特に大きな影響を与えたのは、物流(配送会社)からの値上げ要請でした。配送会社からの値上げを受け入れるだけでは収益が圧迫されるため、自社の利益シミュレーションを行い、発注元企業からの交渉の申し入れに対応するとともに、私たちからも積極的に価格交渉を申し入れることを決断しました。
取組を行った内容
価格交渉に向けて、原材料費や労務費のデータを丁寧に収集し、原価計算を実施しました。

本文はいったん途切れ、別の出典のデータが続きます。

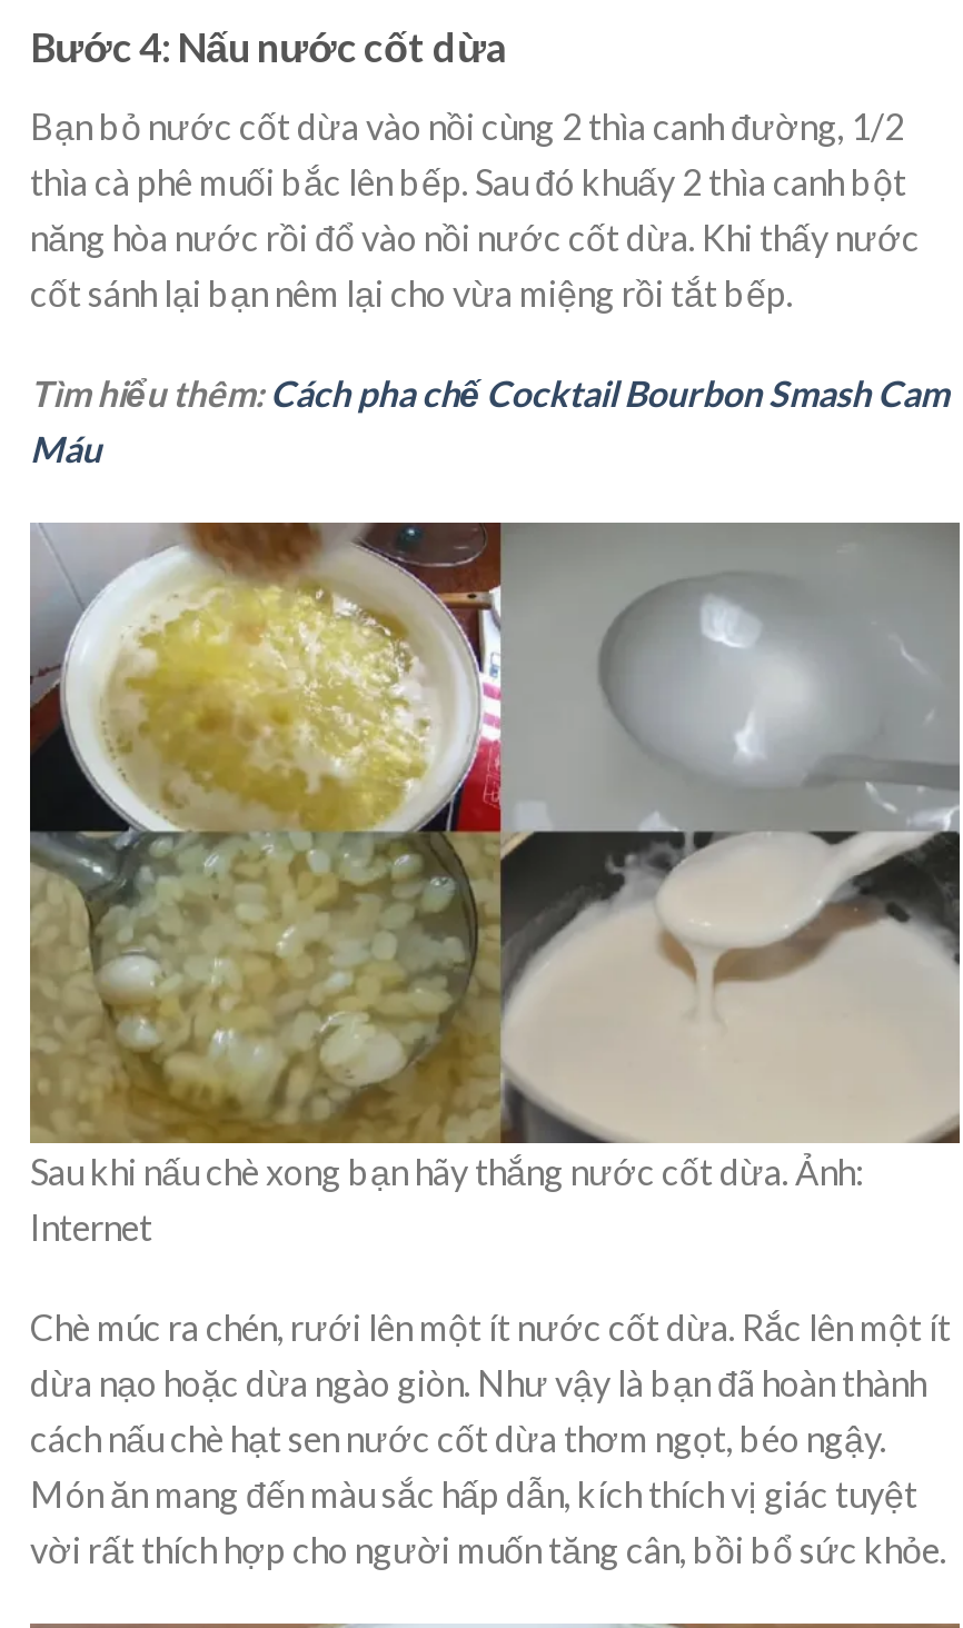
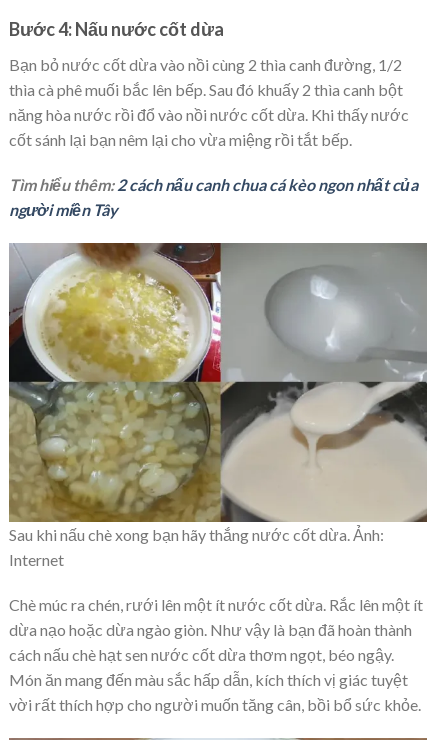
[30,372,949,470] Tìm hiểu thêm: Cách pha chế Cocktail Bourbon Smash Cam | Máu -> [9,175,418,219] Tìm hiểu thêm: 2 cách nấu canh chua cá kèo ngon nhất của | người miền Tây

業界の価格改定に関する情報をインターネットで収集するとともに、同業他社との意見交換や発注元からの直接の情報提供も活用しました。加えて、製品単価表を作成し、書面での交渉申し入れを行いました。
特に意識した点は、現在と同じ質のサービスが維持できなくなる恐れがある旨を丁寧に伝えたことです。単に「コストが上がったから値上げしたい」というのではなく、「適正な価格でなければ、これまでのサービス品質を維持できない」という視点で説明することを心がけました。
また、製品・サービスの高機能化や商圏拡大、社員教育にも取り組み、付加価値の向上を図りました。
取組を行ったことにより得られた効果
価格転嫁が実現し、売上の増加、新規販路・顧客の拡大という成果を得ることができました。粗利率が改善し、事業の収益構造も改善しました。
今回の取組を通じて、価格交渉では「サービス品質の維持」という視点が重要であることを実感しました。コンクリート二次製品という業種においても、サービス品質と付加価値を適切に伝えることで、価格転嫁が可能であることを学びました。